The utilisation rate of several interstate lines constructed in recent years is below 30 per cent. These transmission lines were developed to enable the export of power from large thermal projects, many of which are stranded because of lack of offtakers and, therefore, the transmission connectivity has been relinquished by developers. It is estimated that about 34,000 MW of transmission capacity has so far been relinquished by private generating companies, out of the 83,000 MW allocated by Power Grid Corporation of India Limited.

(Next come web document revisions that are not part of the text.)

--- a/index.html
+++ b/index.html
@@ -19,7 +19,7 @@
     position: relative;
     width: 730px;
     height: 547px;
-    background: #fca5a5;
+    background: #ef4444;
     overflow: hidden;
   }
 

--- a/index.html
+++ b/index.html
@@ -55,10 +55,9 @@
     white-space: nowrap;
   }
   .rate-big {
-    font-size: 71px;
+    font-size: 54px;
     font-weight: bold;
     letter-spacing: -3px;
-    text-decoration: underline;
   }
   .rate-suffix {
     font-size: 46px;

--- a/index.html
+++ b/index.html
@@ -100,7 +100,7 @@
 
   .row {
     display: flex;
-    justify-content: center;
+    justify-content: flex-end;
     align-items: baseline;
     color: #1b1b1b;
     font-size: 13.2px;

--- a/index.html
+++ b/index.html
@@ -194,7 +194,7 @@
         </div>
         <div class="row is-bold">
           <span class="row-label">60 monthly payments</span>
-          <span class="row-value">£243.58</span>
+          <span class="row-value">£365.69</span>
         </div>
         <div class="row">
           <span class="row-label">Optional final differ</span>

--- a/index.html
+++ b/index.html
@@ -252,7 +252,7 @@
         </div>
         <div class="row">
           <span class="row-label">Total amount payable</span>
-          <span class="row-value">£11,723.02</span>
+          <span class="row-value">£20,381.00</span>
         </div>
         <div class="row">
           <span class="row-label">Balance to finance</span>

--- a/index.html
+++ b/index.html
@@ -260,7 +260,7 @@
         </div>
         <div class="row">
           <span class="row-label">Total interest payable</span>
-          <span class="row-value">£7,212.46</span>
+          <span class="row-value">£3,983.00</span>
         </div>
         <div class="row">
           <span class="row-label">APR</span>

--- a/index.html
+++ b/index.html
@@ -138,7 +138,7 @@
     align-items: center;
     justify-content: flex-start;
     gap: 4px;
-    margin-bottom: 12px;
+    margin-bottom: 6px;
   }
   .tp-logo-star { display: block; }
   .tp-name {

So far, the charges for underutilised lines were being borne by states through which these lines pass through, as they are the ones that use them. However, as per KSEBL, the new regulations have segregated these charges into “usage” and “balance” components, wherein the former accounts for 22 per cent of the total charges and the latter component that accounts for 78 per cent of the total charges is apportioned among states, irrespective of whether they are using the lines or not. Kerala is using nearly 100 per cent of all lines passing through the state and paying the respective charges. However, these lines are underutilised in several other states and, therefore, the charges for such lines will also be loaded on to states such as Kerala. KSEBL is reportedly planning to approach the high court against the CERC’s Regulations. However, it is yet to be seen whether more states will come forward against these regulations.

To conclude, transmission pricing is a critical issue for utilities and it is necessary for regulators to keep them as balanced as possible.